Previous studies by our group have identified novel oxazolidinone ligands that bind the T-box riboswitch antiterminator element [13] and modulate tRNA-induced transcription readthrough [14,15]. T-box riboswitch inhibition by a small molecule has also been implicated in antibacterial activity specific to Gram-positive bacteria [16,17].

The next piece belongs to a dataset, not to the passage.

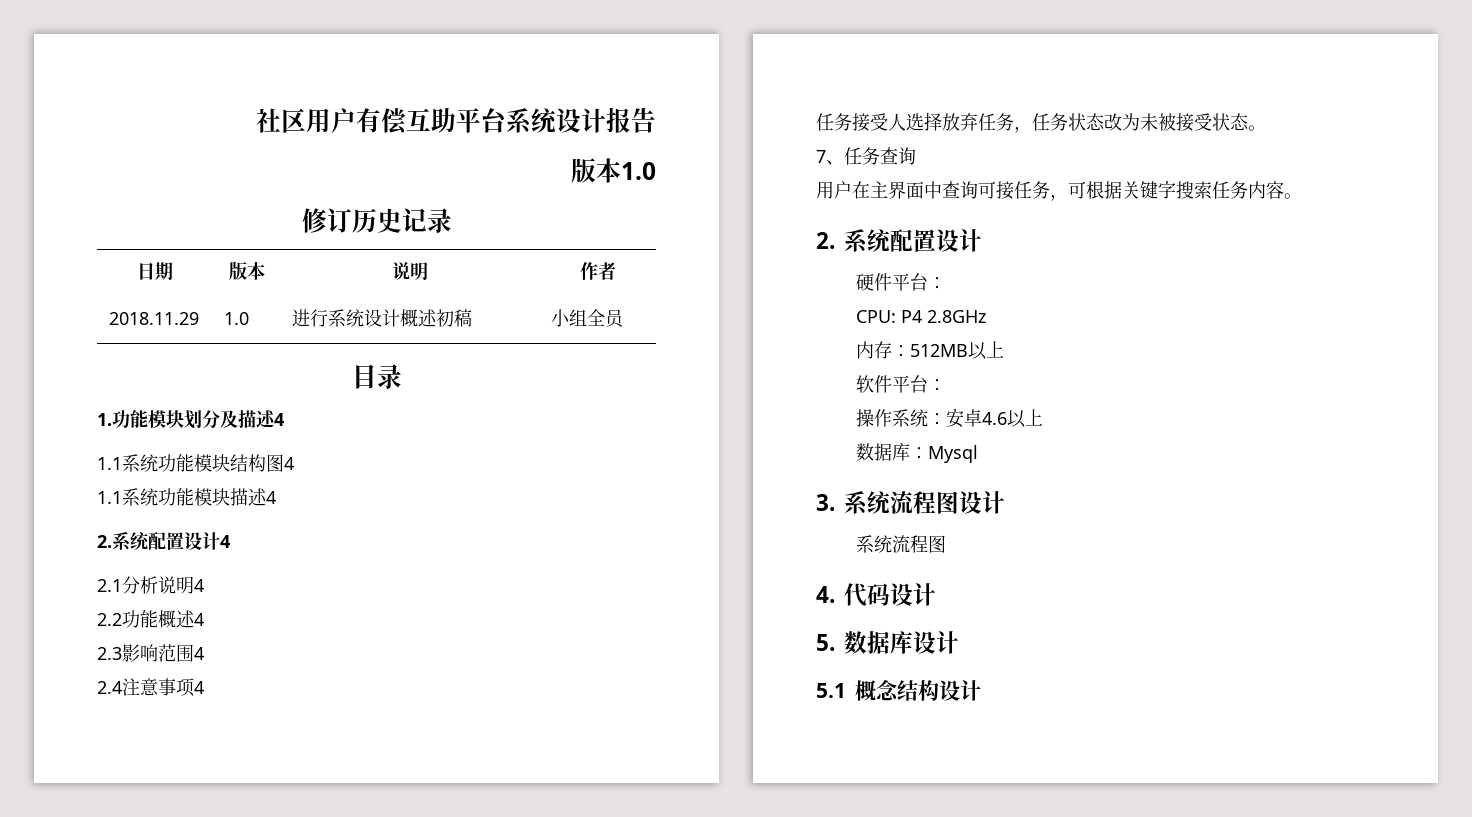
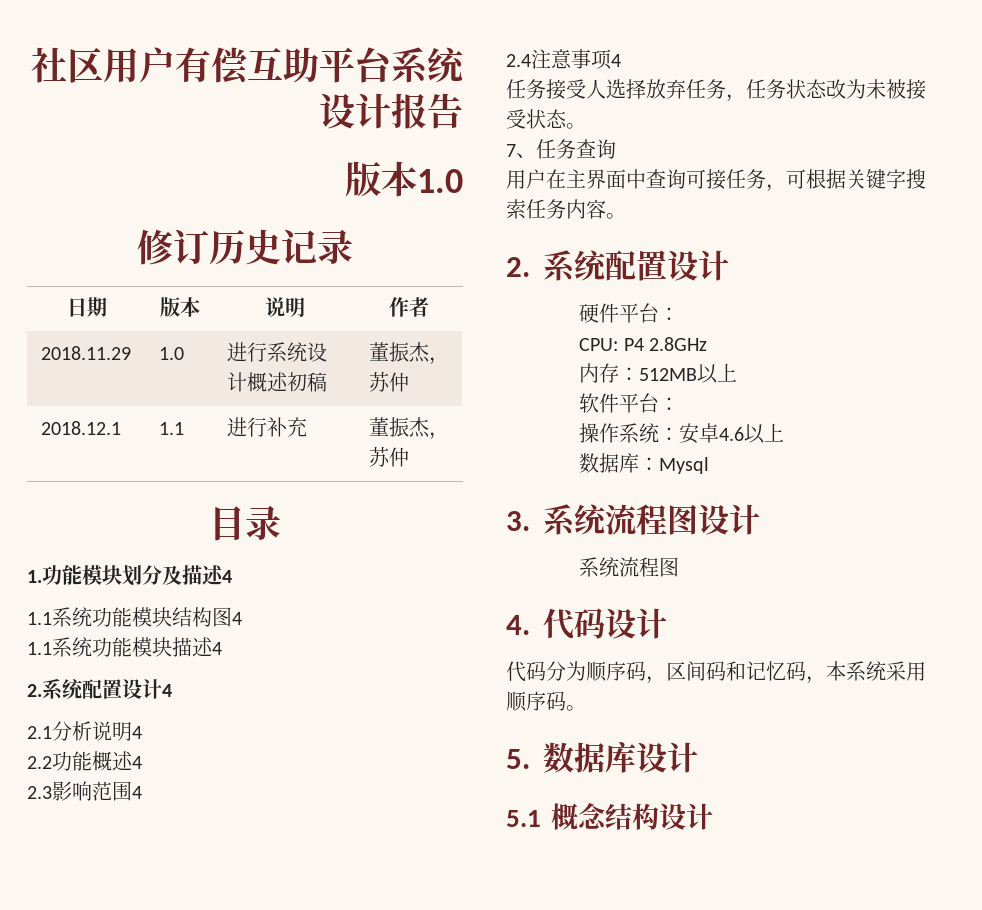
- 2018.11.29 | 1.0 | 进行系统设计概述初稿 | 小组全员
+ 2018.11.29 | 1.0 | 进行系统设计概述初稿 | 董振杰，苏仲
+ 2018.12.1 | 1.1 | 进行补充 | 董振杰，苏仲
+ 代码分为顺序码，区间码和记忆码，本系统采用顺序码。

We have examined a number of oxazolidinone- and triazole-based compounds in order to understand how small molecules can interact with and inhibit the T-box riboswitch [14,15,18]. Most recently, we reported on the design, synthesis, and evaluation of a preliminary set of tricyclic oxazolidinones (Figure 1) [19]. Overall, the RNA-binding results for compound 1 suggest that these ligands act as allosteric modulators of T-box riboswitch function. While these ligands effectively inhibited transcriptional readthrough in the T-box riboswitch functional assay, there was modest to no inhibition in the formation of the tRNA–antiterminator complex observed in a fluorescence anisotropy assay and minimal stereoselectivity. Thus, rather than disrupting the complex formation via competitive inhibition, these ligands may bind to an allosteric site (a site other than where tRNA forms contacts with the antiterminator) to then cause a conformational change, which results in the observed disruption of the function of the T-box antiterminator [19].

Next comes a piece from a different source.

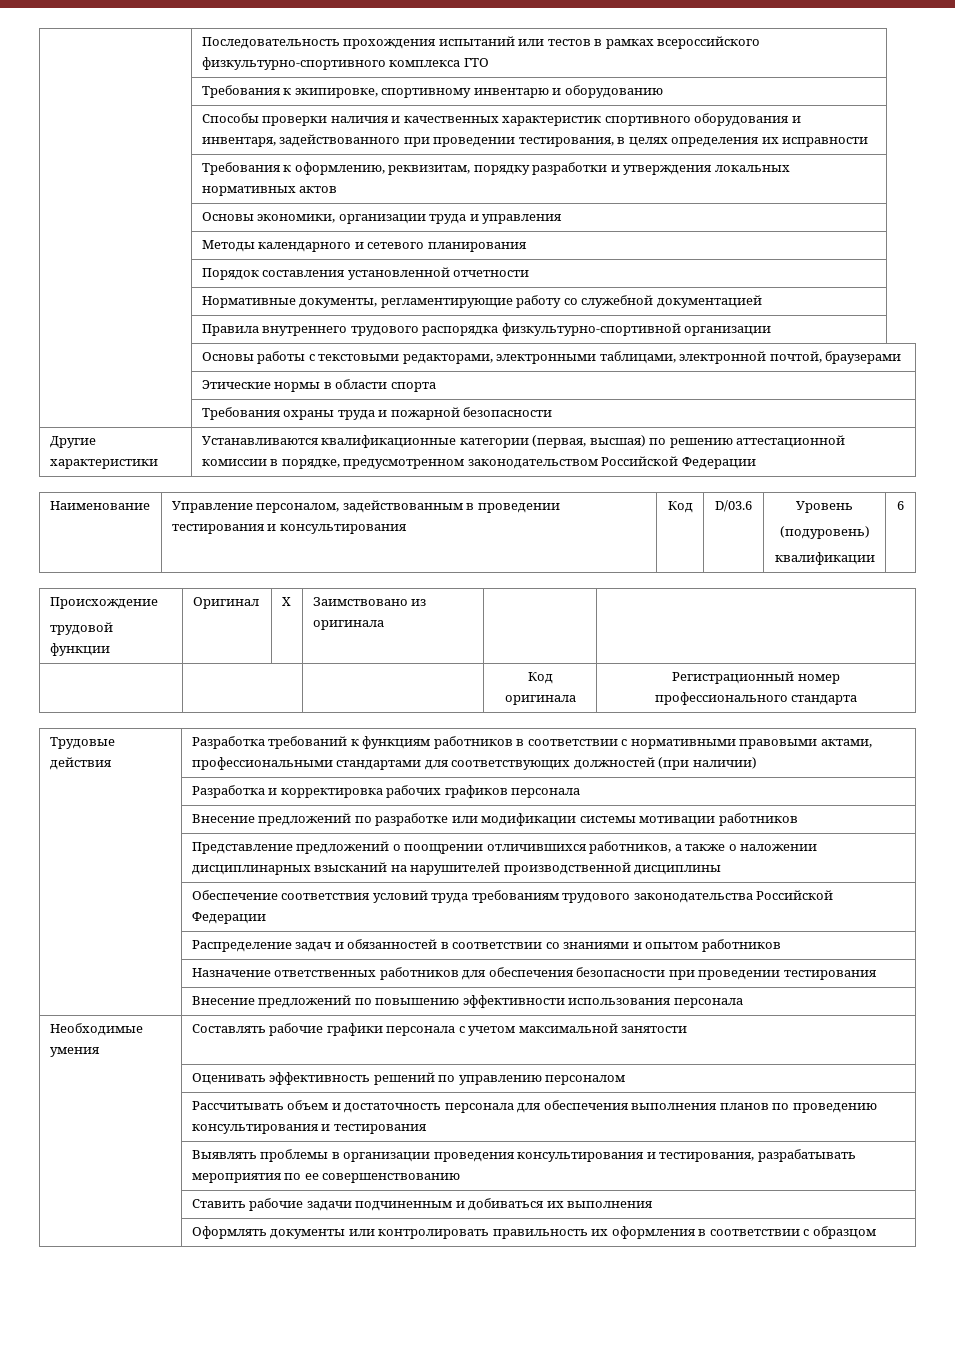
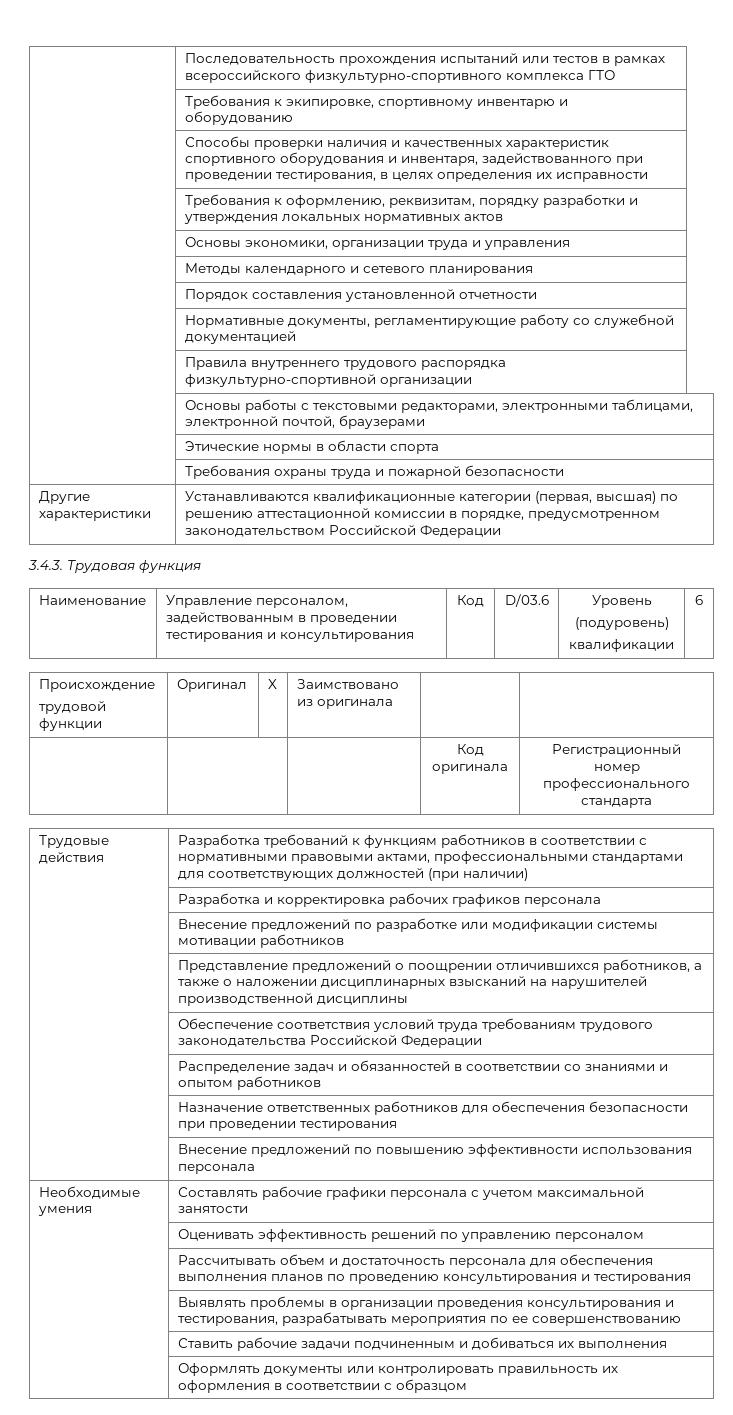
+ 3.4.3. Трудовая функция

Consequently, we set out to design an oxazolidinone-containing macrocycle that allowed for a larger RNA-binding footprint (to enhance stereoselective interactions) while retaining conformational restriction. We planned to introduce an additional substituent (e.g., R^1^) on the chain linking the triazole to the oxazolidinone, as shown in compound 2. Compound 3 appeared to be a synthetically tractable version of the proposed compound 2. Lactam 3 would allow for the introduction of a variety of substituents in the R^1^ position through substitution of the amide.
2. Results
For our initial studies, we planned a small selection of substituents for positions R^1^ and R^2^. Our previous studies [15,20], as well as other RNA/ligand studies [21], have indicated the importance of hydrophobic interactions and π–π stacking for conferring specificity, as opposed to electrostatic (ionic) interactions, which are much less specific. Consequently we looked at those analogs as well as H-bonding substituents.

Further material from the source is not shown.